PolyMage: Automatic Optimization for Image Processing Pipelines

This paper presents the design and implementation of PolyMage, a domain-specific language and compiler for image processing pipelines. An image processing pipeline can be viewed as a graph of interconnected stages which process images successively. Each stage typically performs one of point-wise, stencil, reduction or data-dependent operations on image pixels. Individual stages in a pipeline typically exhibit abundant data parallelism that can be exploited with relative ease. However, the stages also require high memory bandwidth preventing effective utilization of parallelism available on modern architectures. For applications that demand high performance, the traditional options are to use optimized libraries like OpenCV or to optimize manually. While using libraries precludes optimization across library routines, manual optimization accounting for both parallelism and locality is very tedious. The focus of our system, PolyMage, is on automatically generating high-performance implementations of image processing pipelines expressed in a high-level declarative language. Our optimization approach primarily relies on the transformation and code generation capabilities of the polyhedral compiler framework. To the best of our knowledge, this is the first model-driven compiler for image processing pipelines that performs complex fusion, tiling, and storage optimization automatically. Experimental results on a modern multicore system show that the performance achieved by our automatic approach is up to 1.81x better than that achieved through manual tuning in Halide, a state-of-the-art language and compiler for image processing pipelines. For a camera raw image processing pipeline, our performance is comparable to that of a hand-tuned implementation.

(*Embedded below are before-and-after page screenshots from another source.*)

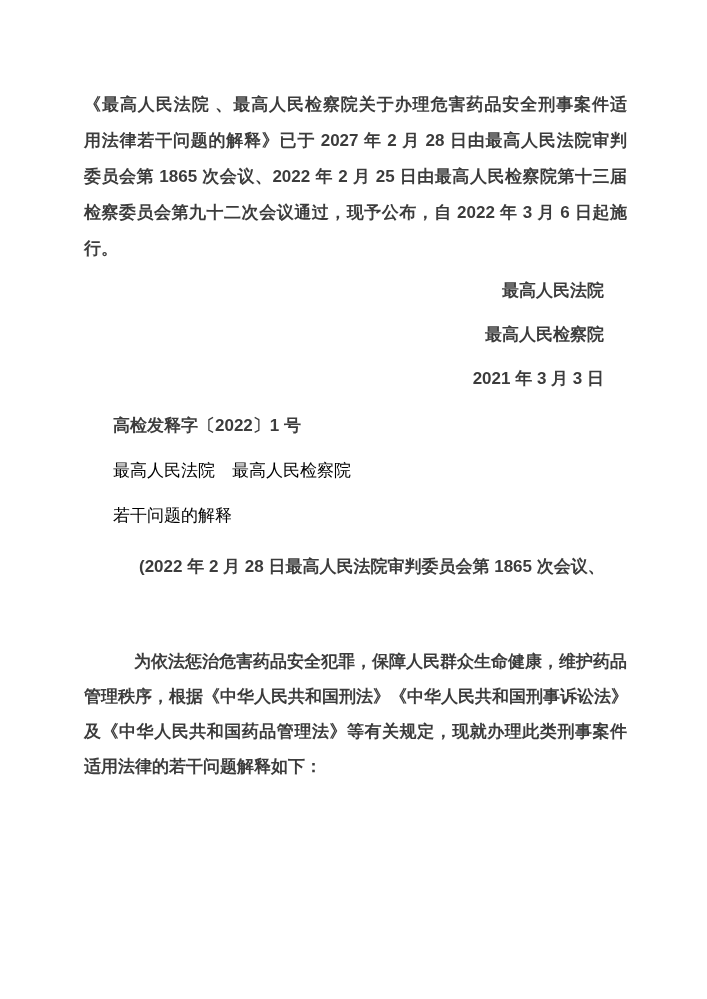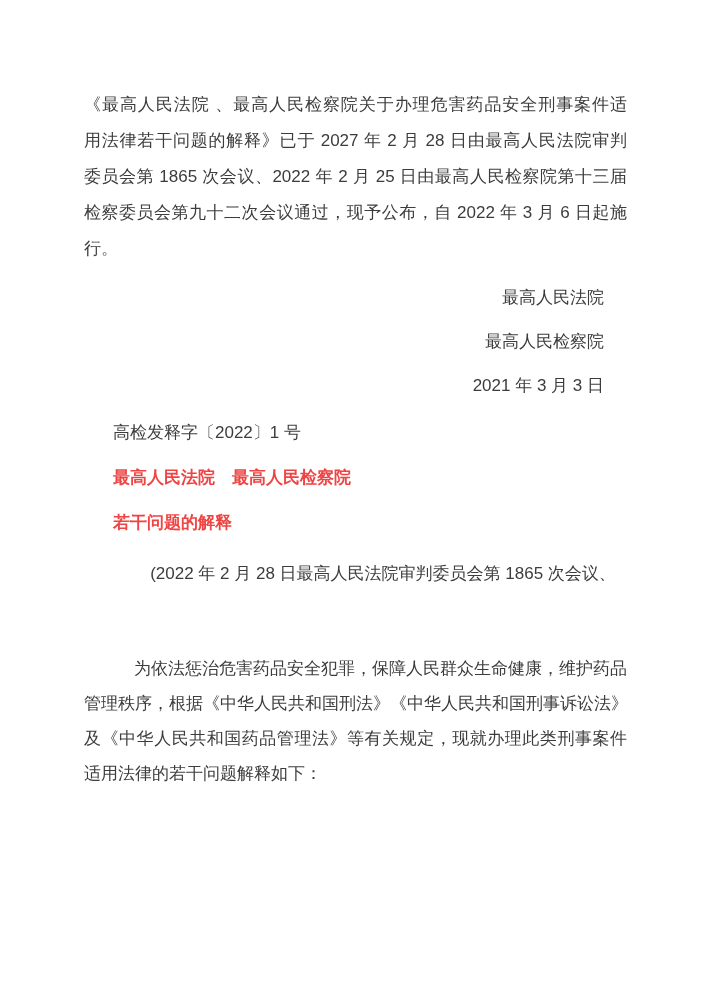"《最高人民法院 、最高人民检察院关于办理危害药品安全刑事案件适" .line { font-weight: none -> bold }
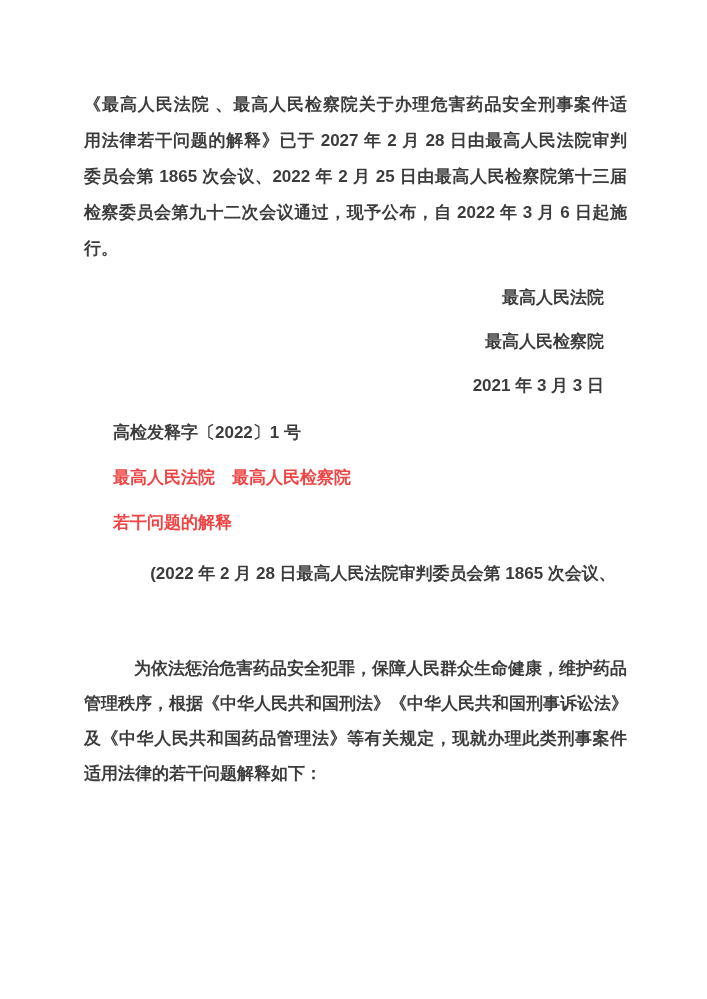"最高人民法院" .sig-block { margin-top: 13px -> 6px }
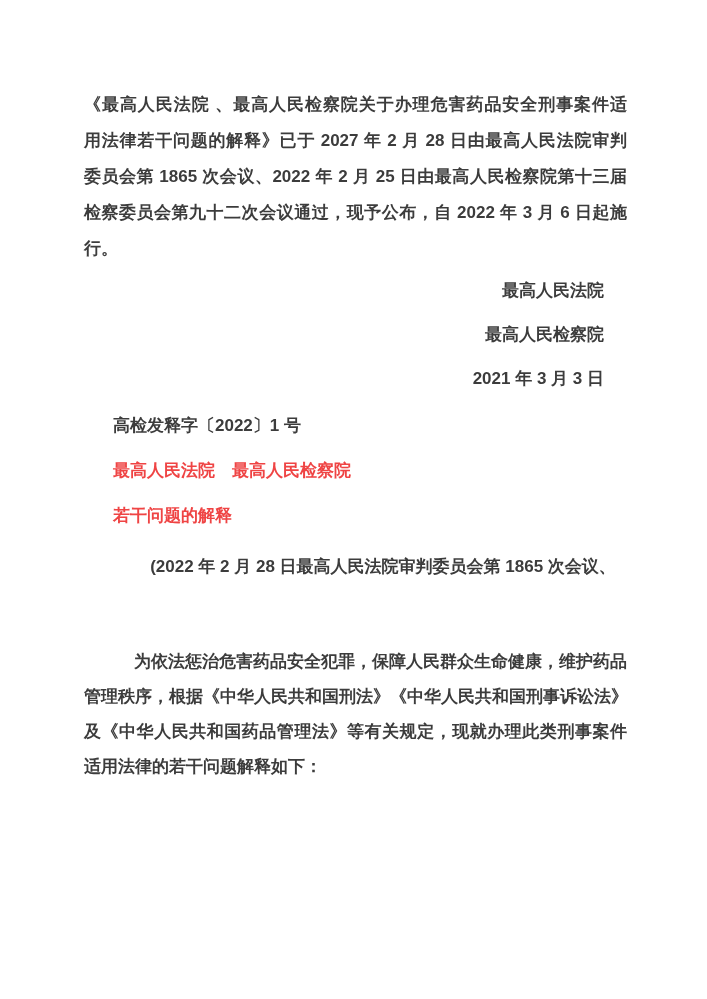"最高人民法院 最高人民检察院" .bold { color: #ef4444 -> #000000; font-weight: bold -> normal }
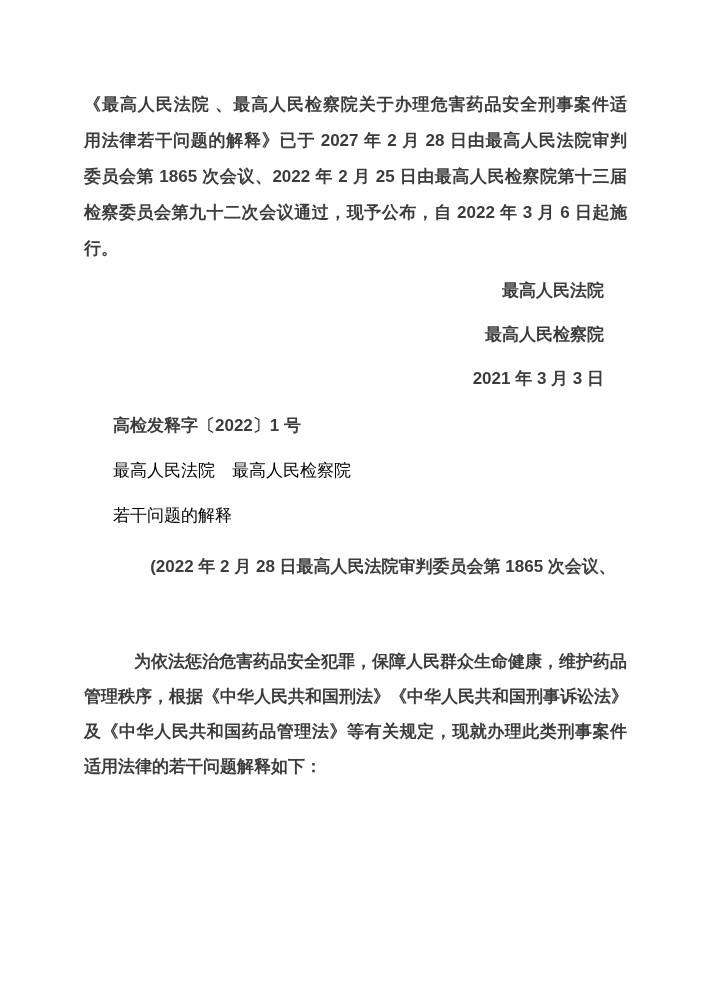"(2022 年 2 月 28" .note-first { text-align: center -> none }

SMO: An Integrated Approach to Intra-array and Inter-array Storage Optimization

The polyhedral model provides an expressive intermediate representation that is convenient for the analysis and subsequent transformation of affine loop nests. Several heuristics exist for achieving complex program transformations in this model. However, there is also considerable scope to utilize this model to tackle the problem of automatic memory footprint optimization. In this paper, we present a new automatic storage optimization technique which can be used to achieve both intra-array as well as inter-array storage reuse with a pre-determined schedule for the computation. Our approach works by finding statement-wise storage partitioning hyper planes that partition a unified global array space so that values with overlapping live ranges are not mapped to the same partition. Our heuristic is driven by a fourfold objective function which not only minimizes the dimensionality and storage requirements of arrays required for each high-level statement, but also maximizes inter statement storage reuse. The storage mappings obtained using our heuristic can be asymptotically better than those obtained by any existing technique. We implement our technique and demonstrate its practical impact by evaluating its effectiveness on several benchmarks chosen from the domains of image processing, stencil computations, and high-performance computing.